Outrage vs. Tradition

Outrage vs. Tradition, Wrapped in a High-Flying Flag of Dixie


By ALAN BLINDER and MANNY FERNANDEZ
JUNE 19, 2015





CHARLESTON, S.C. — Stunned by the massacre at Emanuel African Methodist Episcopal Church, South Carolina has been abruptly forced to confront an issue that has bedeviled it for decades: the Confederate battle flag that flies above the grounds of the State House.

The tension was on display Friday, while the American and South Carolina flags flew at half-staff and the Confederate battle flag remained at the peak of its pole outside the State House in Columbia and the N.A.A.C.P. renewed its demand that the Civil War standard be permanently removed.

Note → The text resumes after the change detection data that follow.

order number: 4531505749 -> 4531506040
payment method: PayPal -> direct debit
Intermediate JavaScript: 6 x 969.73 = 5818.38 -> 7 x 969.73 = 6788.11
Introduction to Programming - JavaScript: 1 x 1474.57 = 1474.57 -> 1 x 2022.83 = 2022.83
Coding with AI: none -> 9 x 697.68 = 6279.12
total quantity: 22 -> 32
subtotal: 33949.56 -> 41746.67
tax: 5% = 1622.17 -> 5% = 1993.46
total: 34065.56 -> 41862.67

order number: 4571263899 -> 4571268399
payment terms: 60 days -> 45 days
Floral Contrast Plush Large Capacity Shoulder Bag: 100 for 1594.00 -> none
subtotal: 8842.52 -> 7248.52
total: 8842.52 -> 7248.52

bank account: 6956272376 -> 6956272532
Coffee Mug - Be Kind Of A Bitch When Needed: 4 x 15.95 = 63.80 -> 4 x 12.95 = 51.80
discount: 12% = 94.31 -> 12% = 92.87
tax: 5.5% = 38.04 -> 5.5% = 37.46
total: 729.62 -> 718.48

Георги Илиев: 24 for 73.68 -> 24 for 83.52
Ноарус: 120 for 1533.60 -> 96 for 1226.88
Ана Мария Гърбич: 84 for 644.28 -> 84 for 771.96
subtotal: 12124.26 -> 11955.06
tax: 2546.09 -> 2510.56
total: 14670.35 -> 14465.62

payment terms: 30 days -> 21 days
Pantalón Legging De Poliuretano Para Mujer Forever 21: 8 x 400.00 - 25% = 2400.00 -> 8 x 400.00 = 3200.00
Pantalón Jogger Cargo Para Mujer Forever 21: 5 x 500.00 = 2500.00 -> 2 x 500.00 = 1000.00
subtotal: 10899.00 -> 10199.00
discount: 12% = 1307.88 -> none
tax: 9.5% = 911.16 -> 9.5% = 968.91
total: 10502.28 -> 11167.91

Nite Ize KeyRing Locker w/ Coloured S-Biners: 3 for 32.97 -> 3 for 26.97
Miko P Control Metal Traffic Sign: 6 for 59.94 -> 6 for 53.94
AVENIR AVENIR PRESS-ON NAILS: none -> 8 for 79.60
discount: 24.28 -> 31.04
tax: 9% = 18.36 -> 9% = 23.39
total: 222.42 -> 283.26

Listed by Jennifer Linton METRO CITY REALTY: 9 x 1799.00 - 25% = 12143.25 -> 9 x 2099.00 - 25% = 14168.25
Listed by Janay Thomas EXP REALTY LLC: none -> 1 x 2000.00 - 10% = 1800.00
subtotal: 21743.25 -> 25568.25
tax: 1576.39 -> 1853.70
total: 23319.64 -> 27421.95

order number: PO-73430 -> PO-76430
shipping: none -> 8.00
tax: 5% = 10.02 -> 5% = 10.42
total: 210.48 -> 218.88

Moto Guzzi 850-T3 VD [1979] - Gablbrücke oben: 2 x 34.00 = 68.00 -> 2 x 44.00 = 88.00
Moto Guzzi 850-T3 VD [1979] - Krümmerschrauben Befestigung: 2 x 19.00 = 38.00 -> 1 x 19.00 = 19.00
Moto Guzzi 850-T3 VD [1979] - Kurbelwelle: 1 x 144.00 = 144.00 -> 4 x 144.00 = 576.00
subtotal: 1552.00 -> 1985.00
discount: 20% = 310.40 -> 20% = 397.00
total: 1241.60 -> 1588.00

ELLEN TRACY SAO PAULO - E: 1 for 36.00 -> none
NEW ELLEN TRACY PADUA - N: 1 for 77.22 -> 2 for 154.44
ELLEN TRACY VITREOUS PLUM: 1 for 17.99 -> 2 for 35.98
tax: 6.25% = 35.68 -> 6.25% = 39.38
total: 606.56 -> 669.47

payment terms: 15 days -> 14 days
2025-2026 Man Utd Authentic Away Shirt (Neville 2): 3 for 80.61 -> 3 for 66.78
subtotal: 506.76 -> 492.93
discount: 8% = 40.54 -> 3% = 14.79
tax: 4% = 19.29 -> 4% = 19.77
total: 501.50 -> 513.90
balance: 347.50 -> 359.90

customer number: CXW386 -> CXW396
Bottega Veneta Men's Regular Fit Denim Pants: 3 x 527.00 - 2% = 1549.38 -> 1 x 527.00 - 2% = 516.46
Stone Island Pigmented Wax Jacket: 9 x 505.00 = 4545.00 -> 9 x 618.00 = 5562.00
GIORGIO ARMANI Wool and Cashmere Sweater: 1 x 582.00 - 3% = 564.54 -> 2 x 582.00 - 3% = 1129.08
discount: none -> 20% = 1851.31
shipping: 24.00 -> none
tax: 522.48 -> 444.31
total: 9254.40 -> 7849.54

“That symbol has to come down,” Cornell William Brooks, the national president of the N.A.A.C.P., said at a news conference here, calling it an emblem of hate. “That symbol must be removed from our state capital.”

Lawmakers in both parties said that despite public frustration and anger, a provision of state law prevents officials from lowering the Confederate flag to half-staff. That anger unspooled on social media, where pictures of the flag were repeatedly posted and denounced.

Some lawmakers said the discussion could lead to a reconsideration of the flag’s placement.

“I think it’s a conversation that we’re going to have,” said State Senator Tom Davis, a Republican who represents Beaufort County in the Legislature. But he added: “Nothing is going to happen simply within the walls of that chamber without the people making their voice heard. There’s a sense in the institution itself that this issue was resolved.”

For years, the flag flew above the State House dome. In 2000, state officials, pressured by a business boycott led by the N.A.A.C.P. and large protests in Columbia, decided that only the American and South Carolina flags would fly above the State House, while the Confederate battle flag would be placed in front of the building.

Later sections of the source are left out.